Long‐term clinical effects of intermittent sodium fluoride (slow‐release) therapy were assessed in 71 patients with primary osteoporosis. In Group I (receiving 1,25‐(OH)₂D₃ 2 μg/day for 2 weeks before 3 months of sodium fluoride treatment 25 mg twice a day, in each 5‐month cycle), vertebral (L2‐L4) bone mineral content did not change significantly. However, the L2‐L4 bone mineral content significantly increased by 3.1% in Group II (those who did not receive 1,25‐(OH)₂D₃ during 5‐month cycle), 3.5% per patient year in Group III (combined NaF 25 mg twice a day with 1,25‐(OH)₂D₃ 0.5 μg/day for 12 months in each 13‐month cycle), and by 7.8% per patient year in Group IV (combined NaF with calcium citrate for 12 months in each 13‐month cycle). The rise in vertebral bone mineral content was sustained, with an annual increment of 4.2% during the third year compared with 4.4% during the first year. The vertebral fracture rate declined significantly from the pretreatment value in all groups, but comparison with a placebo control group was not available. There was no significant change in the bone density of the radial shaft or of the proximal femur. The rate of hip fracture (nontraumatic) during treatment was 1.8% per patient year, the same as before treatment. The drug was well tolerated with only minor infrequent gastrointestinal and rheumatic side effects.
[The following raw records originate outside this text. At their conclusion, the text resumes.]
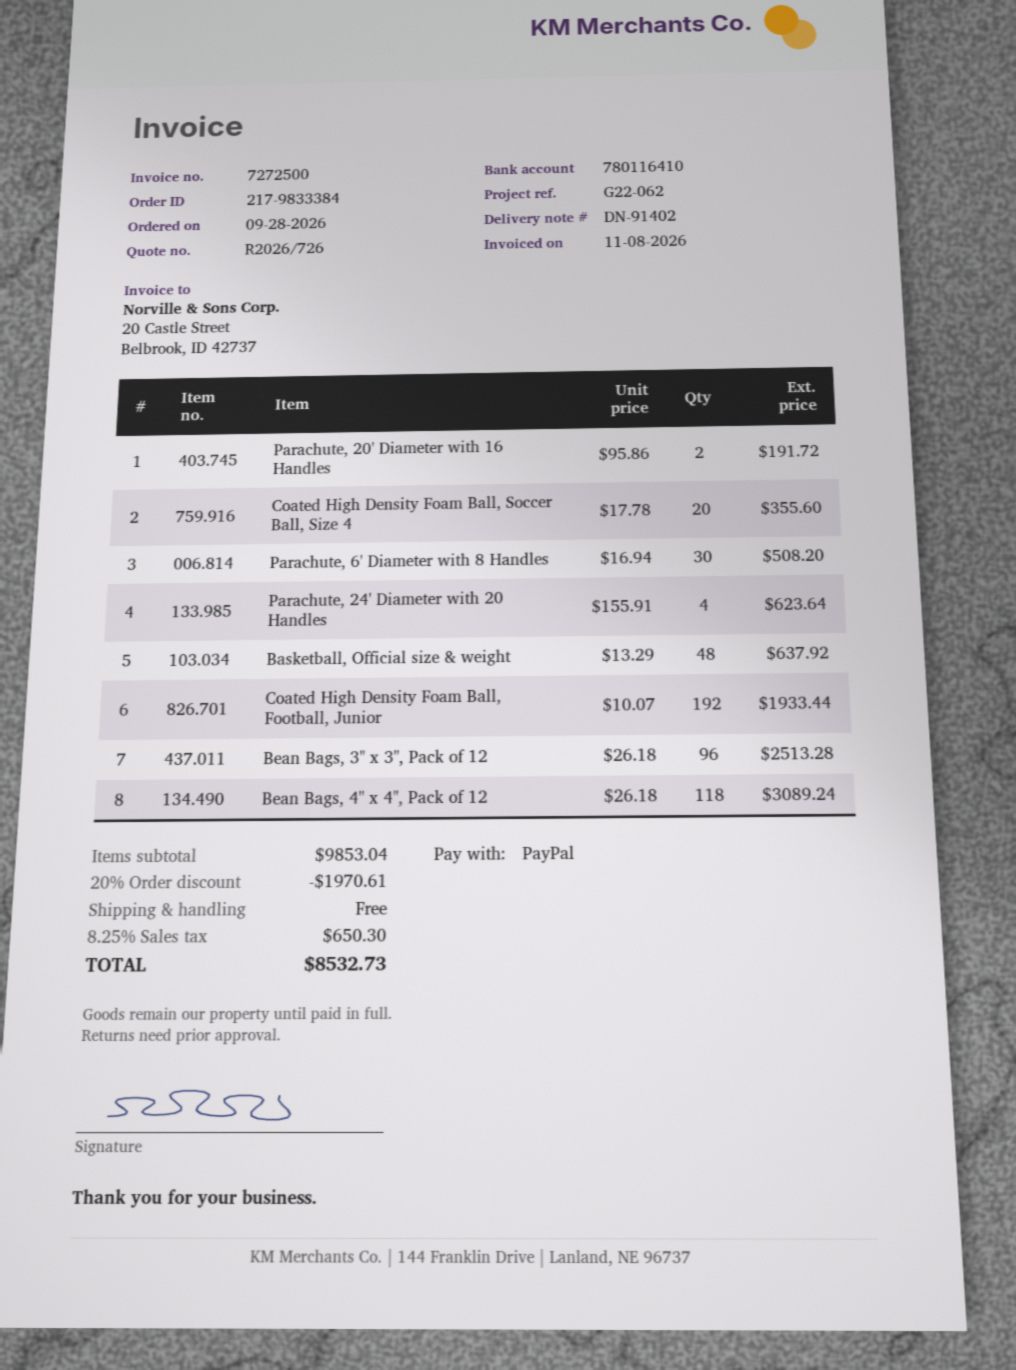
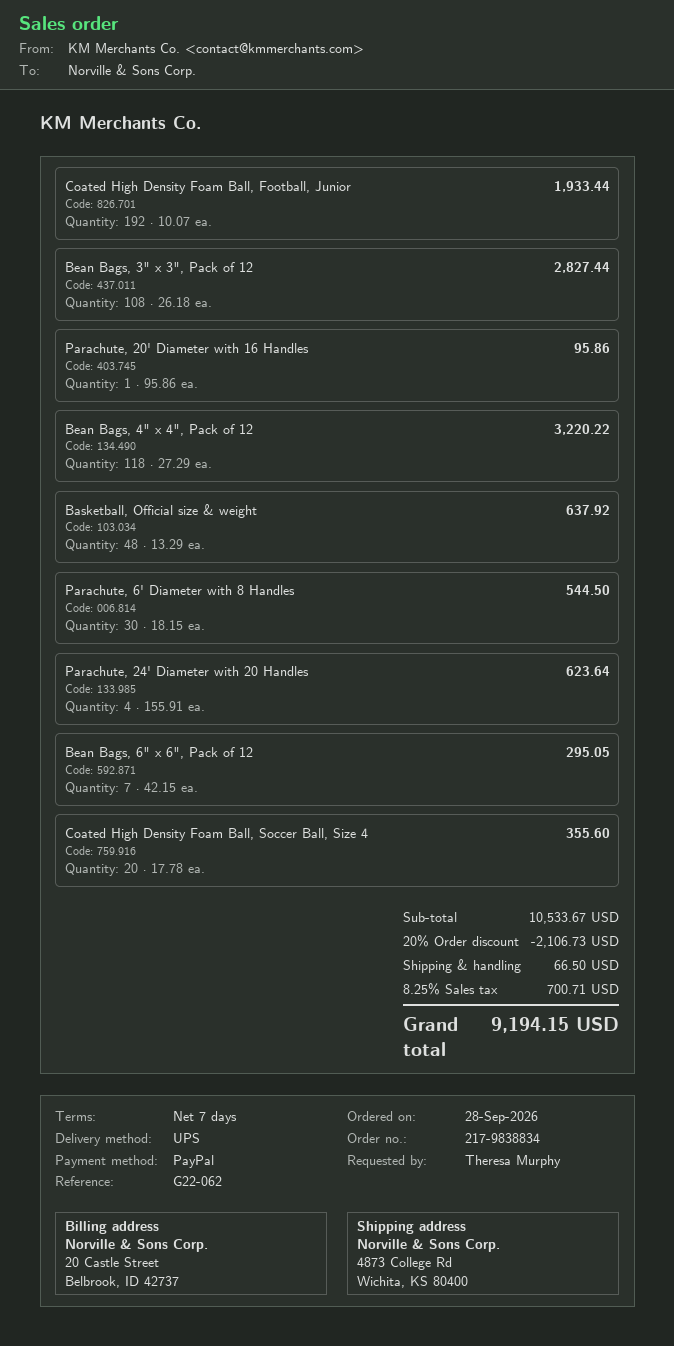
order number: 217-9833384 -> 217-9838834
Parachute, 20' Diameter with 16 Handles: 2 x 95.86 = 191.72 -> 1 x 95.86 = 95.86
Parachute, 6' Diameter with 8 Handles: 30 x 16.94 = 508.20 -> 30 x 18.15 = 544.50
Bean Bags, 3" x 3", Pack of 12: 96 x 26.18 = 2513.28 -> 108 x 26.18 = 2827.44
Bean Bags, 4" x 4", Pack of 12: 118 x 26.18 = 3089.24 -> 118 x 27.29 = 3220.22
Bean Bags, 6" x 6", Pack of 12: none -> 7 x 42.15 = 295.05
subtotal: 9853.04 -> 10533.67
discount: 20% = 1970.61 -> 20% = 2106.73
shipping: 0.00 -> 66.50
tax: 8.25% = 650.30 -> 8.25% = 700.71
total: 8532.73 -> 9194.15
Thus, intermittent slow‐release sodium fluoride treatment with adequate calcium supplementation augments spinal bone mass and apparently inhibits vertebral fractures, with a satisfactory safety of usage; however, it has no effect on appendicular bone mass or on hip fracture rate. The vertebral fracture rate declined significantly in all groups, suggesting that fluoride may reduce vertebral fractures. However, comparison with a placebo control group was not available.